Solutions: Test pieces were immersed in the relevant alcohol solution for the required contact time, rinsed and left to dry. A cold-water rinse process was then carried out in a washer-disinfector. (Getinge WD14 Tablo).

Quantification of residual protein

Residual protein was assessed using the ProReveal system. ProReveal reagent is sprayed over the item’s surface which is then placed inside the ProReveal Viewer, where specially configured lighting causes the spray to fluoresce where it has reacted with any residual protein. An image is displayed on screen which shows fluorescence on the instrument, indicating any remaining protein.

Preparation of plastic and coated materials

Melamine coated particleboard and ABS white plates were cleaned, degreased and dried. The protein was prepared using fresh egg white with addition of the appropriate marker dye quantity.

Disinfectants on plastic surfaces

Disinfectants were applied via wet wipes in a standard pattern and with a standardised wiping technique (fig 6a).

Residual protein was assessed using the depth of remaining marker dye colour as an indicator. Application of a non-alcohol wipe across the previously untreated and alcohol treated areas demonstrates the presence of fixed protein.


Fig 1 shows the effect of protein fixation on stainless steel by different alcohols with different contact times. The degree of fixation was similar for 30% and 70% solutions. Contact times of 30 seconds and 5 minutes produced fixation to the same extent.

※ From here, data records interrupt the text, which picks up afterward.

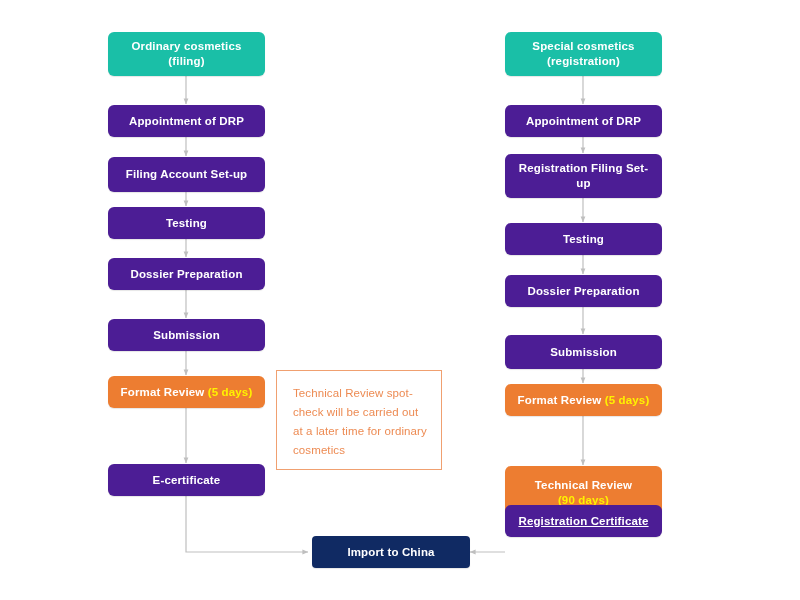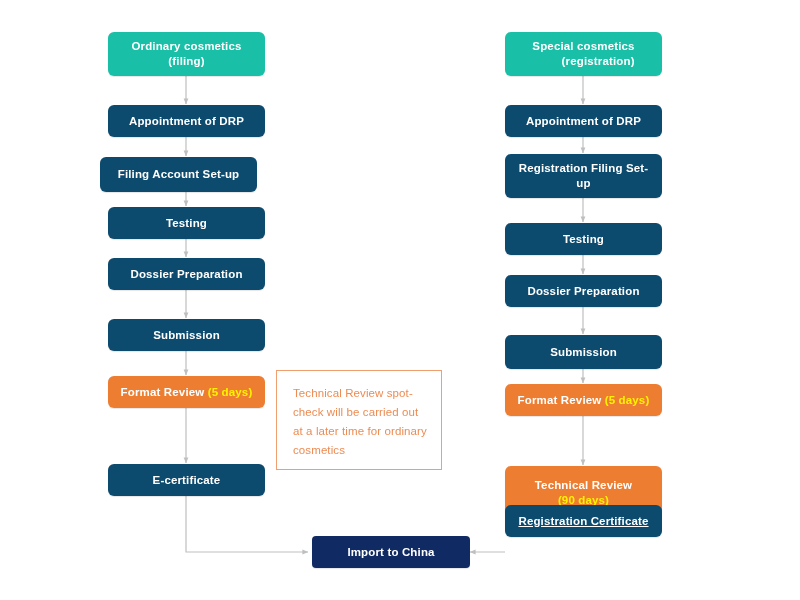--- a/index.html
+++ b/index.html
@@ -144,7 +144,7 @@
     <span class="txt">E-certificate</span>
   </div>
 
-  <div class="node n-teal" style="left:505px; top:32px; width:157px; height:44px;text-align:right;">
+  <div class="node n-teal" style="left:505px; top:32px; width:157px; height:44px;">
     <span>
       <span class="txt">Special cosmetics</span>
       <span class="txt">(registration)</span>

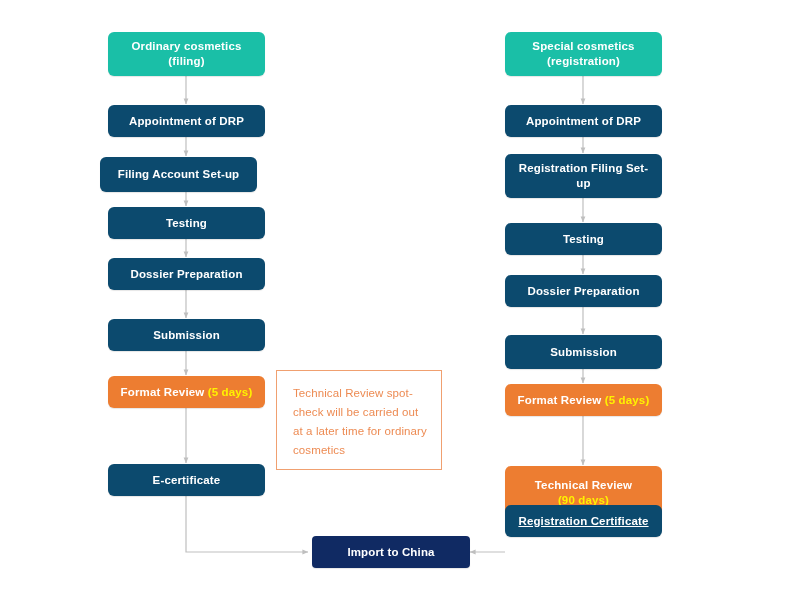--- a/index.html
+++ b/index.html
@@ -50,7 +50,7 @@
   .node .txt { display: block; }
 
   .n-teal   { background: #1ABFA7; }
-  .n-blue   { background: #0c4a6e; }
+  .n-blue   { background: #4c1d95; }
   .n-orange { background: #ED7D31; }
   .n-navy   { background: #102A63; border-radius: 4px; }
 

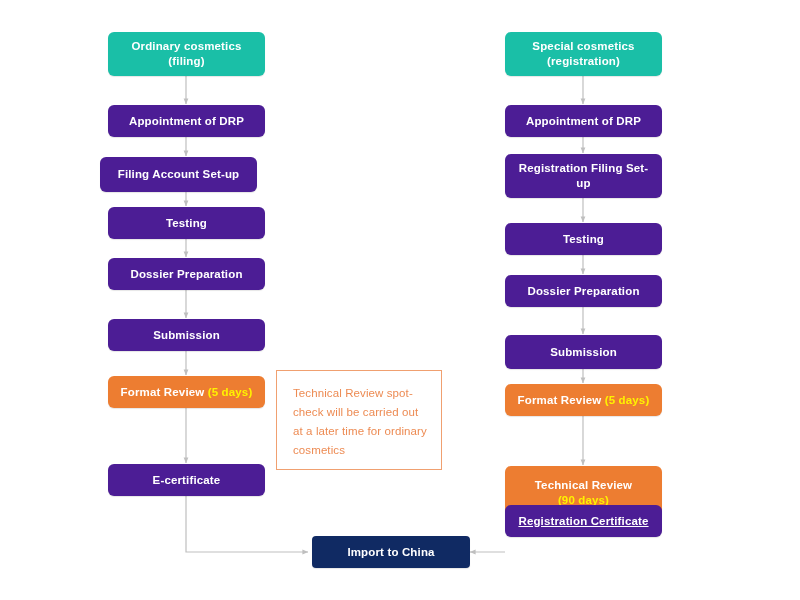--- a/index.html
+++ b/index.html
@@ -118,7 +118,7 @@
     <span class="txt">Appointment of DRP</span>
   </div>
 
-  <div class="node n-blue" style="left:100px; top:157px; width:157px; height:35px;">
+  <div class="node n-blue" style="left:108px; top:157px; width:157px; height:35px;">
     <span class="txt">Filing Account Set-up</span>
   </div>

Fig 2 illustrates the results obtained using dental hand pieces. Significant fixation is seen using an alcohol-based wipe compared with a water-based preparation.

Fig 3 shows the results for fixation of protein to melamine coated particleboard and ABS surfaces. Again, protein is strongly fixed to these surfaces by alcohol and the fixed material is resistant to a subsequent detergent treatment.

How can protein fixation be avoided?

To avoid protein fixation, disinfection using alcohol-based preparations or disinfectants with other fixatives can be carried out after thorough cleaning with a water-based formulation in a two-stage process. Alternatively, a faster, single-stage cleaner and disinfectant based on chemistry that does not fix proteins can be used.


Alcohol rapidly fixes proteins to hard surfaces. The degree of fixation is largely independent of the alcohol type, or contact time with protein, but is influenced by formulation specifics. Fixation of proteins is not observed when water-based formulations without alcohols or other fixatives are used.